1.13 “Comanche Shippers” means (i) Producer and (ii) each of SN EF UnSub, LP, Eagle Ford TX LP, Venado EF L.P., Gavilan Resources, LLC, Mitsui E&P Texas LP and their respective Affiliates, successors and assigns that delivers Gas to Transporter from the Dedicated Reserves under one or more Ratification Agreements.
1.14 “Control” (including its derivatives and similar terms) means (a) with respect to any Person, possessing, directly or indirectly, the power to direct or cause the direction of the management and policies of any such relevant Person by ownership of voting interest, by contract or otherwise; provided, however, that solely having the power to act as the operator of a Person’s day-to-day commercial operations, without otherwise having the direct or indirect power to direct or cause the direction of the management and policies of such Person, shall not satisfy the foregoing definition of “Control” and (b) with respect to any Gas, such Gas with respect to which Shipper has the contractual right or obligation (pursuant to a marketing, gathering, transportation, processing, agency, operating, unit or similar agreement) to market, gather, transport or process such Gas and Shipper elects or is obligated to market, gather, transport or process such Gas.
1.15 “CPI” shall have the meaning set forth in Section 3.2 of the Agreement.
1.16 “Day” shall mean the period of twenty-four (24) consecutive hours beginning at 9:00 a.m.
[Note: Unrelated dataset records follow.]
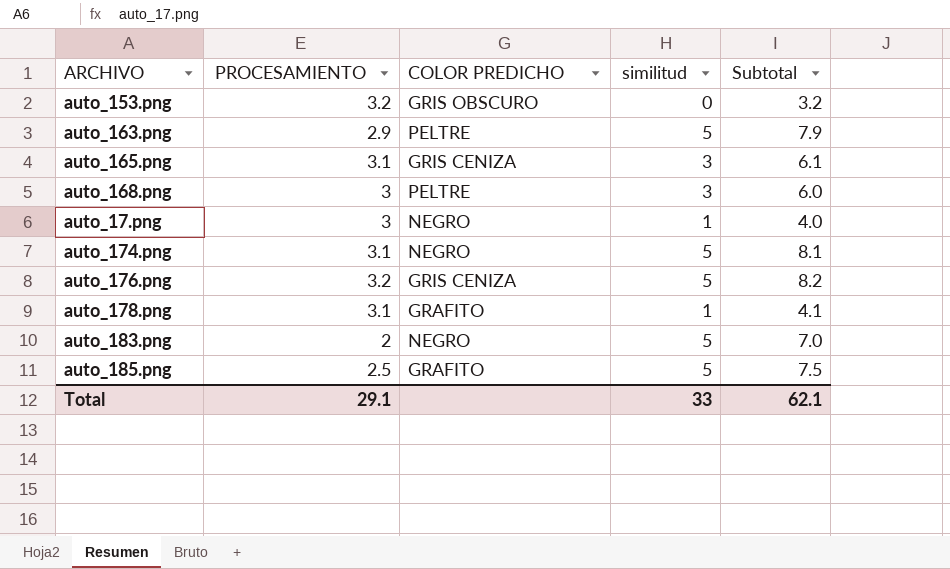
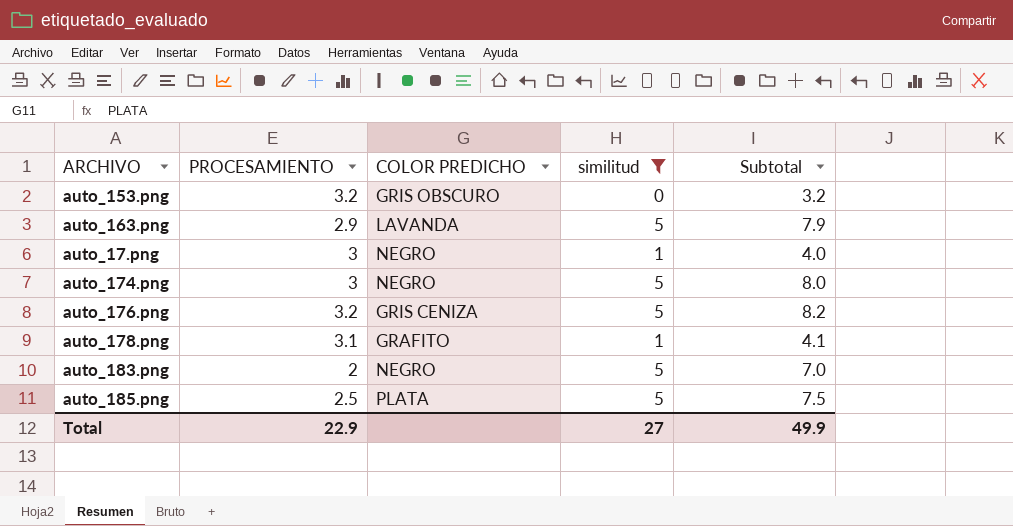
filter: none -> similitud != 3
auto_163.png | COLOR PREDICHO: PELTRE -> LAVANDA
auto_174.png | PROCESAMIENTO: 3.1 -> 3
auto_174.png | Subtotal: 8.1 -> 8.0
auto_185.png | COLOR PREDICHO: GRAFITO -> PLATA
Total | PROCESAMIENTO: 29.1 -> 22.9
Total | similitud: 33 -> 27
Total | Subtotal: 62.1 -> 49.9

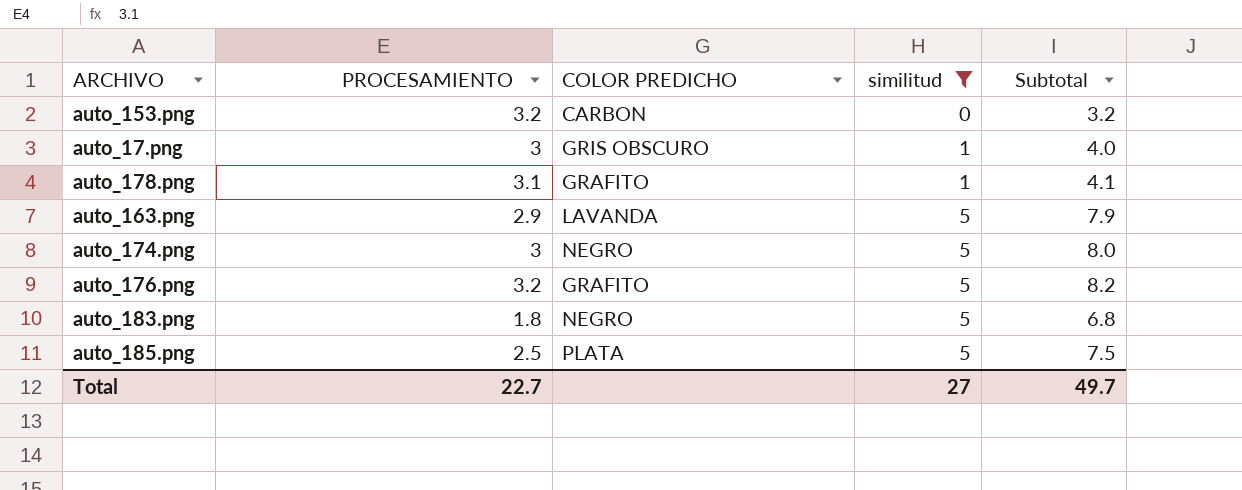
row order: none -> similitud ascending
auto_153.png | COLOR PREDICHO: GRIS OBSCURO -> CARBON
auto_17.png | COLOR PREDICHO: NEGRO -> GRIS OBSCURO
auto_176.png | COLOR PREDICHO: GRIS CENIZA -> GRAFITO
auto_183.png | PROCESAMIENTO: 2 -> 1.8
auto_183.png | Subtotal: 7.0 -> 6.8
Total | PROCESAMIENTO: 22.9 -> 22.7
Total | Subtotal: 49.9 -> 49.7

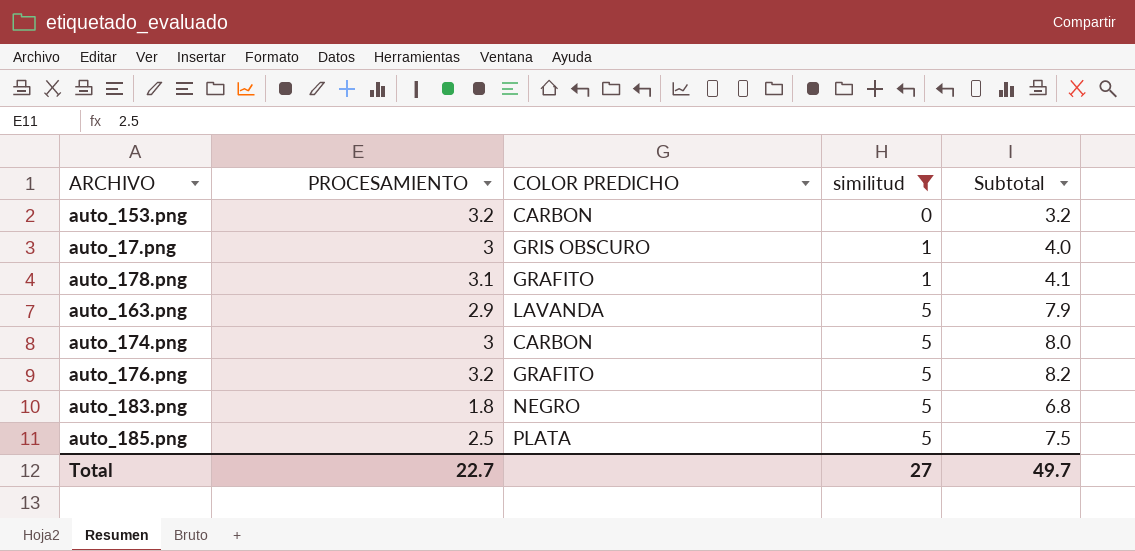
auto_174.png | COLOR PREDICHO: NEGRO -> CARBON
Central Time on any calendar day and ending at 9:00 a.m. Central Time on the calendar day immediately following.
1.17 “Debtors” means, collectively, prior to the Effective Date, Sanchez Energy Corporation and each of its direct and indirect subsidiaries that are debtors and debtors-in-possession in the Bankruptcy Cases, including SN EF Maverick, LLC and SN Catarina, LLC, and, after the Effective Date, such entities as reorganized pursuant to the Plan.
1.18 “Dedicated Gas” shall have the meaning set forth in Section 1.1(a) of the Agreement.
1.19 “Dedicated Reserves” shall mean the interest of Shipper in all Gas reserves in and under, and all Gas owned or Controlled by Shipper or which Shipper produced or delivered from lands within the area described on Exhibit D of the Comanche Gathering Agreement, whether now owned or hereafter acquired, and any and all additional right, title, interest, or claim of every kind and character of Shipper or its Affiliates in land within the area described on Exhibit D of the Comanche Gathering Agreement, and Gas production therefrom, and all interests in any wells, whether now existing or drilled hereafter, on, or completed on, lands within the area described on Exhibit D of the Comanche Gathering Agreement.